◆ **Exercise brief**:
Without including any pictures, write out the data below exactly.
-------- Source material
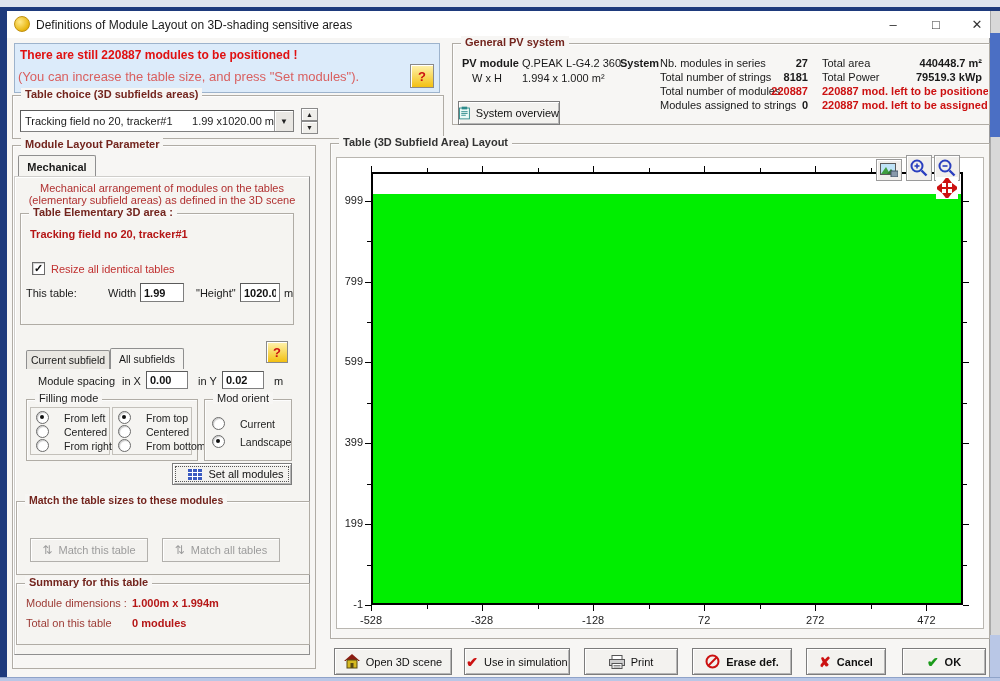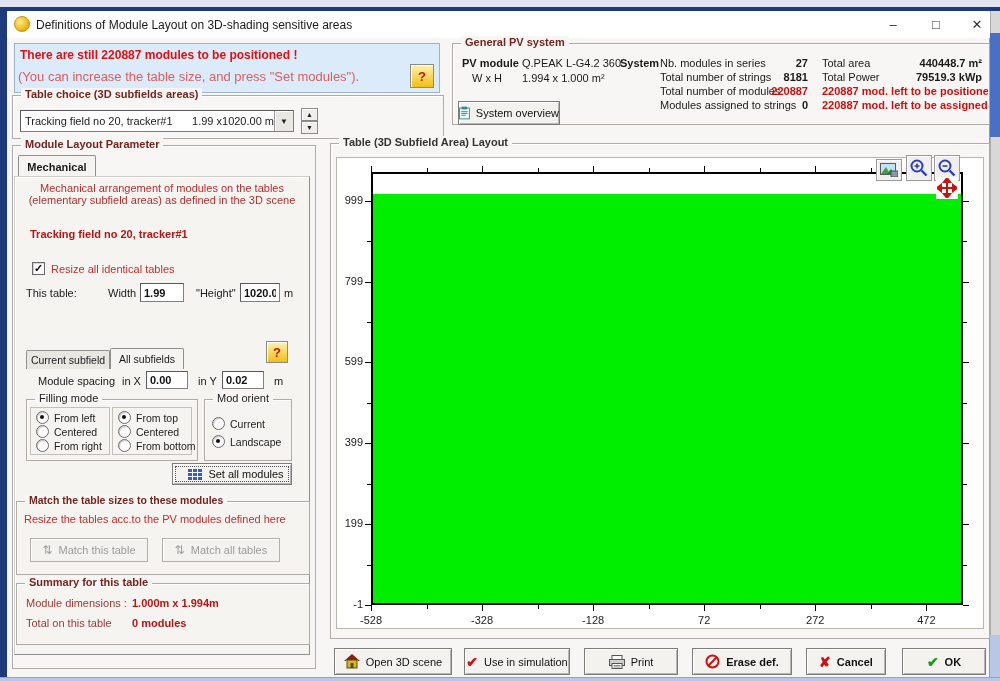--- a/index.html
+++ b/index.html
@@ -49,21 +49,21 @@
   .combo .arrowbtn{width:18px;align-self:stretch;background:#e9e7e3;border-left:1px solid #9a9a9a;
          box-shadow:inset 1px 1px 0 #fff;display:flex;align-items:center;justify-content:center;font-size:8px;color:#222;cursor:pointer;}
   .spin{width:17px;height:13px;background:#efeeea;border:1px solid #8a8a8a;box-shadow:inset 1px 1px 0 #fff;
         display:flex;align-items:center;justify-content:center;font-size:7px;color:#222;box-sizing:border-box;cursor:pointer;}
   
   .panel{background:#f5f4f1;border:1px solid #8f8f8f;border-top-color:#cfcecb;border-left-color:#cfcecb;box-shadow:inset 1px 1px 0 #fff;box-sizing:border-box;}
   .tab{background:#f5f4f1;border:1px solid #8f8f8f;border-bottom:none;border-radius:2px 2px 0 0;
        display:flex;align-items:center;justify-content:center;box-sizing:border-box;cursor:pointer;}
   .tab.inactive{background:#e9e7e2;}
   
-  .radio{display:flex;align-items:center;gap:5px;font-size:10.5px;color:#222;cursor:pointer;}
+  .radio{display:flex;align-items:center;gap:15px;font-size:10.5px;color:#222;cursor:pointer;}
   .radio .dot{width:11px;height:11px;border-radius:50%;border:1px solid #6b6b6b;background:#fff;
               box-shadow:inset 1px 1px 1px #c9c9c9;position:relative;flex:none;}
   .radio.sel .dot::after{content:"";position:absolute;left:3px;top:3px;width:4px;height:4px;border-radius:50%;background:#111;}
   .chk{width:13px;height:13px;background:#fff;border:1px solid #6b6b6b;box-shadow:inset 1px 1px 1px #cfcfcf;
        font-weight:bold;font-size:11px;line-height:11px;text-align:center;color:#111;box-sizing:border-box;cursor:pointer;}
   .subbox{border:1px solid #c3c0ba;box-sizing:border-box;}
   
   .maroon{color:#9c3a34;}
   .redb{color:#b51616;font-weight:bold;}
   .bold{font-weight:bold;}
@@ -148,20 +148,23 @@
     <span>System overview</span>
   </div>
 
   <div class="abs grp" style="left:12px;top:138px;width:302px;height:522px;">
     <span class="cap">Module Layout Parameter</span>
   </div>
   <div class="abs tab" style="left:18px;top:148px;width:78px;height:22px;font-weight:bold;">Mechanical</div>
   <div class="abs panel" style="left:14px;top:169px;width:296px;height:479px;"></div>
   <div class="abs" style="left:20px;top:175px;width:284px;text-align:center;color:#b03030;">Mechanical arrangement of modules on the tables (elementary subfield areas) as defined in the 3D scene</div>
 
+  <div class="abs grp" style="left:20px;top:206px;width:272px;height:110px;">
+    <span class="cap">Table Elementary 3D area :</span>
+  </div>
   <div class="abs redb" style="left:30px;top:221px;">Tracking field no 20, tracker#1</div>
   <div class="abs chk" style="left:32px;top:255px;">✓</div>
   <div class="abs" style="left:51px;top:256px;color:#c03030;">Resize all identical tables</div>
   <div class="abs" style="left:26px;top:280px;">This table:</div>
   <div class="abs" style="left:108px;top:280px;">Width</div>
   <input class="abs field" style="left: 140px; top: 276px; width: 44px; height: 19px;" value="1.99">
   <div class="abs" style="left:196px;top:280px;">"Height"</div>
   <input class="abs field" style="left: 240px; top: 276px; width: 40px; height: 19px;" value="1020.0">
   <div class="abs" style="left:284px;top:280px;">m</div>
 
@@ -224,21 +227,20 @@
         <line x1="0" y1="7.5" x2="14" y2="7.5" stroke="#fff"></line>
         <line x1="4.5" y1="0" x2="4.5" y2="11" stroke="#fff"></line>
         <line x1="9.5" y1="0" x2="9.5" y2="11" stroke="#fff"></line>
       </svg>
     <span>Set all modules</span>
   </div>
 
   <div class="abs grp" style="left:16px;top:494px;width:292px;height:72px;">
     <span class="cap" style="font-size:10.5px;">Match the table sizes to these modules</span>
   </div>
-  <div class="abs" style="left:24px;top:506px;color:#c03030;">Resize the tables acc.to the PV modules defined here</div>
   <div class="abs btn disabled" style="left:30px;top:531px;width:118px;height:24px;">
     <span style="color:#9c9c9c;font-size:12px;">⇅</span>
     <span>Match this table</span>
   </div>
   <div class="abs btn disabled" style="left:162px;top:531px;width:118px;height:24px;">
     <span style="color:#9c9c9c;font-size:12px;">⇅</span>
     <span>Match all tables</span>
   </div>
 
   <div class="abs grp" style="left:16px;top:576px;width:292px;height:60px;">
----------------
◆ **Solution for this problem**:
--- a/index.html
+++ b/index.html
@@ -49,21 +49,21 @@
   .combo .arrowbtn{width:18px;align-self:stretch;background:#e9e7e3;border-left:1px solid #9a9a9a;
          box-shadow:inset 1px 1px 0 #fff;display:flex;align-items:center;justify-content:center;font-size:8px;color:#222;cursor:pointer;}
   .spin{width:17px;height:13px;background:#efeeea;border:1px solid #8a8a8a;box-shadow:inset 1px 1px 0 #fff;
         display:flex;align-items:center;justify-content:center;font-size:7px;color:#222;box-sizing:border-box;cursor:pointer;}
   
   .panel{background:#f5f4f1;border:1px solid #8f8f8f;border-top-color:#cfcecb;border-left-color:#cfcecb;box-shadow:inset 1px 1px 0 #fff;box-sizing:border-box;}
   .tab{background:#f5f4f1;border:1px solid #8f8f8f;border-bottom:none;border-radius:2px 2px 0 0;
        display:flex;align-items:center;justify-content:center;box-sizing:border-box;cursor:pointer;}
   .tab.inactive{background:#e9e7e2;}
   
-  .radio{display:flex;align-items:center;gap:5px;font-size:10.5px;color:#222;cursor:pointer;}
+  .radio{display:flex;align-items:center;gap:15px;font-size:10.5px;color:#222;cursor:pointer;}
   .radio .dot{width:11px;height:11px;border-radius:50%;border:1px solid #6b6b6b;background:#fff;
               box-shadow:inset 1px 1px 1px #c9c9c9;position:relative;flex:none;}
   .radio.sel .dot::after{content:"";position:absolute;left:3px;top:3px;width:4px;height:4px;border-radius:50%;background:#111;}
   .chk{width:13px;height:13px;background:#fff;border:1px solid #6b6b6b;box-shadow:inset 1px 1px 1px #cfcfcf;
        font-weight:bold;font-size:11px;line-height:11px;text-align:center;color:#111;box-sizing:border-box;cursor:pointer;}
   .subbox{border:1px solid #c3c0ba;box-sizing:border-box;}
   
   .maroon{color:#9c3a34;}
   .redb{color:#b51616;font-weight:bold;}
   .bold{font-weight:bold;}
@@ -148,20 +148,23 @@
     <span>System overview</span>
   </div>
 
   <div class="abs grp" style="left:12px;top:138px;width:302px;height:522px;">
     <span class="cap">Module Layout Parameter</span>
   </div>
   <div class="abs tab" style="left:18px;top:148px;width:78px;height:22px;font-weight:bold;">Mechanical</div>
   <div class="abs panel" style="left:14px;top:169px;width:296px;height:479px;"></div>
   <div class="abs" style="left:20px;top:175px;width:284px;text-align:center;color:#b03030;">Mechanical arrangement of modules on the tables (elementary subfield areas) as defined in the 3D scene</div>
 
+  <div class="abs grp" style="left:20px;top:206px;width:272px;height:110px;">
+    <span class="cap">Table Elementary 3D area :</span>
+  </div>
   <div class="abs redb" style="left:30px;top:221px;">Tracking field no 20, tracker#1</div>
   <div class="abs chk" style="left:32px;top:255px;">✓</div>
   <div class="abs" style="left:51px;top:256px;color:#c03030;">Resize all identical tables</div>
   <div class="abs" style="left:26px;top:280px;">This table:</div>
   <div class="abs" style="left:108px;top:280px;">Width</div>
   <input class="abs field" style="left: 140px; top: 276px; width: 44px; height: 19px;" value="1.99">
   <div class="abs" style="left:196px;top:280px;">"Height"</div>
   <input class="abs field" style="left: 240px; top: 276px; width: 40px; height: 19px;" value="1020.0">
   <div class="abs" style="left:284px;top:280px;">m</div>
 
@@ -224,21 +227,20 @@
         <line x1="0" y1="7.5" x2="14" y2="7.5" stroke="#fff"></line>
         <line x1="4.5" y1="0" x2="4.5" y2="11" stroke="#fff"></line>
         <line x1="9.5" y1="0" x2="9.5" y2="11" stroke="#fff"></line>
       </svg>
     <span>Set all modules</span>
   </div>
 
   <div class="abs grp" style="left:16px;top:494px;width:292px;height:72px;">
     <span class="cap" style="font-size:10.5px;">Match the table sizes to these modules</span>
   </div>
-  <div class="abs" style="left:24px;top:506px;color:#c03030;">Resize the tables acc.to the PV modules defined here</div>
   <div class="abs btn disabled" style="left:30px;top:531px;width:118px;height:24px;">
     <span style="color:#9c9c9c;font-size:12px;">⇅</span>
     <span>Match this table</span>
   </div>
   <div class="abs btn disabled" style="left:162px;top:531px;width:118px;height:24px;">
     <span style="color:#9c9c9c;font-size:12px;">⇅</span>
     <span>Match all tables</span>
   </div>
 
   <div class="abs grp" style="left:16px;top:576px;width:292px;height:60px;">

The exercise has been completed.